In light of our new understanding of the activities of the dA76‐substituted tRNA in donor and acceptor roles on the ribosome during peptidyl transfer, we wanted to re‐examine the activity of this tRNA as a donor for the peptide release reaction. ICs programmed with an MK(UAA) mRNA were incubated with a variety of release factors in the presence of either rA76 or dA76 Lys‐tRNALys ternary complex. As expected, with rA76 tRNA in the P site, quantitative peptide release of Met‐Lys from the peptidyl‐tRNA was observed with RF1 and RF2; in contrast, with dA76 tRNA in the P site, none of our class 1 release factor preparations (either overexpressed and purified RF1 and RF2, or endogenous RF2 carrying some important post‐translational modifications) exhibited any release activity on the ribosome termination complex (Figure 6). While the rate of release is generally slower than that of PT (0.05–10 versus 1–150 s−1, respectively) (Zaher and Green, 2009; Wohlgemuth et al, 2010); here, we explored release in a system where the observed rate with rA76 substrates is on the order of 10 s−1 (with native methylated RF2; Zaher and Green, 2009), much faster than the putative conformational rearrangement that we have characterized. Therefore, we estimate a reduction in release activity of 105‐fold, 10‐fold of which can be attributed to inherent chemical differences, leaving 104‐fold for a contribution of the 2′‐OH to release catalysis. At the simplest level, these findings broadly support the previous literature arguing that release factors depend critically on the 2′‐OH of A76 for catalysis (Brunelle et al, 2008).

Figure 6.

RF‐mediated release is inhibited in the absence of the 2′‐OH of A76 of the peptidyl‐tRNA. An autoradiograph of an electrophoretic TLC used to follow the release of the fMet‐Lys dipeptide in the presence of the indicated Lys‐tRNALys and RF (oe and ce denote overexpressed and chromosomally expressed factors, respectively).
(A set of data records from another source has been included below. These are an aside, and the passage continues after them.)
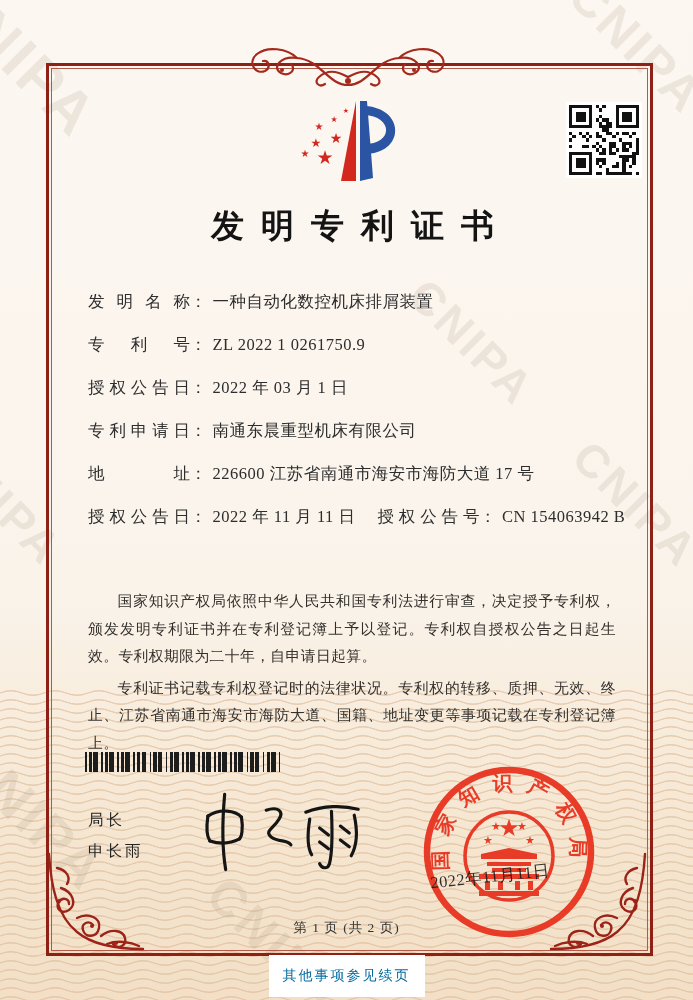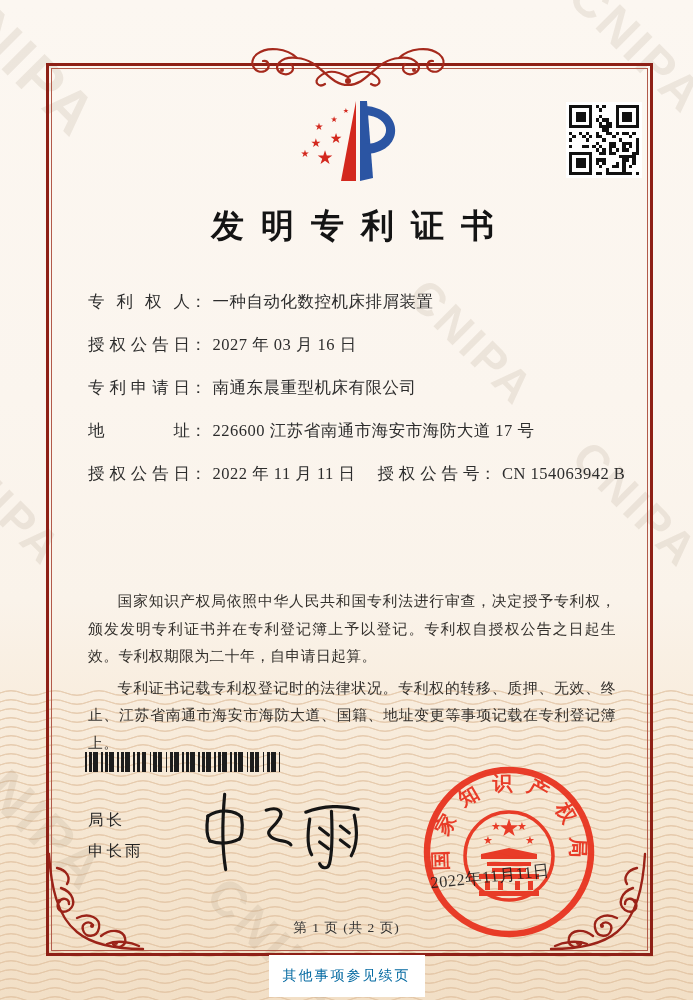"专利权人" span.f-label { text: 专利权人 -> 发明名称 }
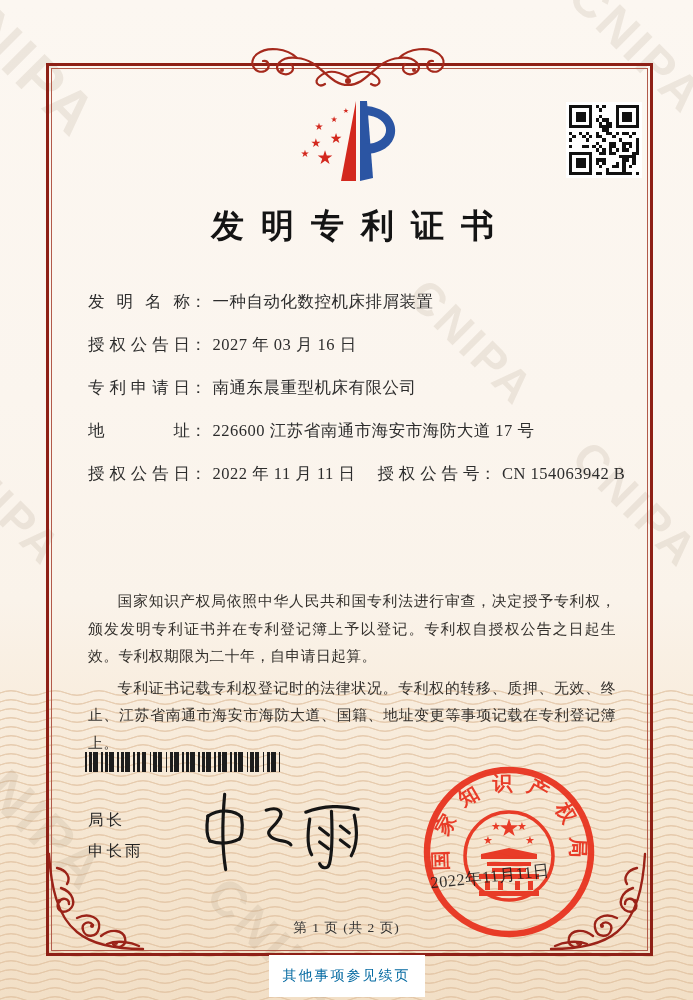"专利号： ZL 2022 1 0261750.9" div.frow { html: none -> <div> <span>专利号</span><span>：</span><span>ZL 2022 1 0261750.9</span> </div> }
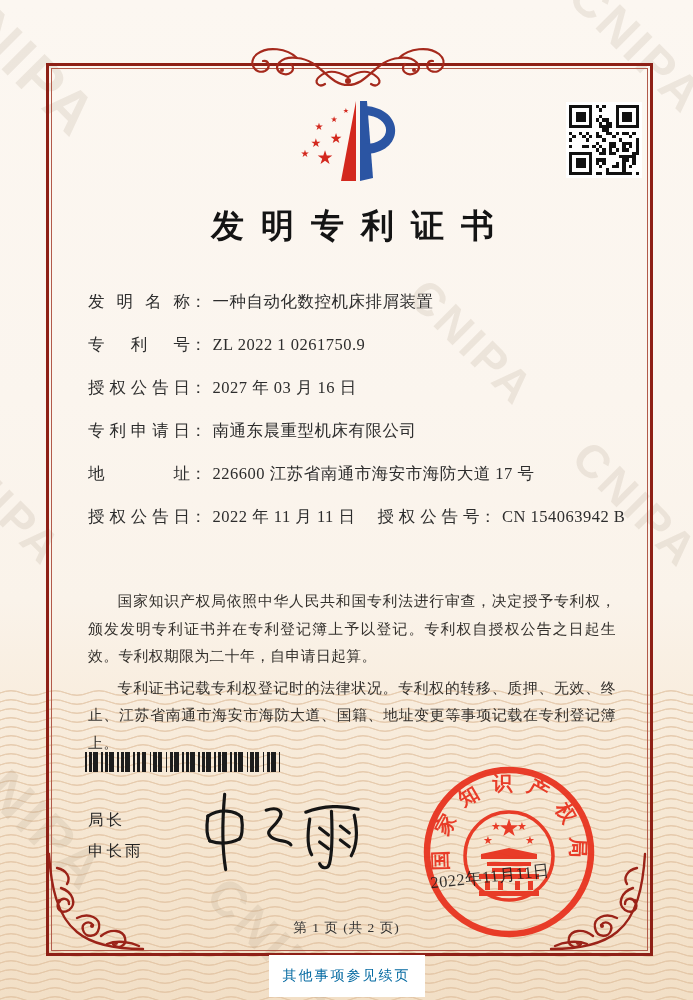"2027 年 03 月 16" span.f-value { text: 2027 年 03 月 16 -> 2022 年 03 月 1 }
As expected, when the depicted IC is incubated with rA76 Lys‐tRNALys, EFG, and any of the RFs, quantitative release of the dipeptide is observed in all cases. In contrast, when the rA76 aa‐tRNA is substituted by the dA76 one, efficient release of the dipeptide is only observed in the presence of the rescuing RF1GGS factor.


The data presented here provide compelling evidence for a role for the 2′‐OH of A76 of the peptidyl‐tRNA in priming the active site of the ribosome for catalysis. In the absence of the 2′‐OH group, we observe gradual loss of PT donor activity as a function of time, indicative of a conformational rearrangement that renders the peptidyl‐tRNA inaccessible for attack by the incoming aa‐tRNA. In support of this model, when the two aa‐tRNAs that are required to complete the synthesis of tripeptide were added to the ICs in a concerted manner, efficient synthesis of the tripeptide was observed in the presence of a dA76‐substituted P‐site substrate; in contrast, when the same tRNAs were added sequentially, with or without an intermediate purification step, no synthesis of tripeptide was observed (Figure 2). Consistent with these ideas, we typically observed end point defects even in the concerted reaction, specifically with the dA76 substrate, a feature diagnostic of a discard process that competes with the PT reaction. These findings are consistent with a recent report showing demonstrable activity of the dA76‐substituted substrate in an in vitro translation reaction (Koch et al, 2008). Moreover, these observations suggest that the 106 reduction in the rate of peptide‐bond formation reported earlier by our groups (Weinger et al, 2004) was an overestimate of the actual defects of the dA76‐substituted tRNA as a donor substrate.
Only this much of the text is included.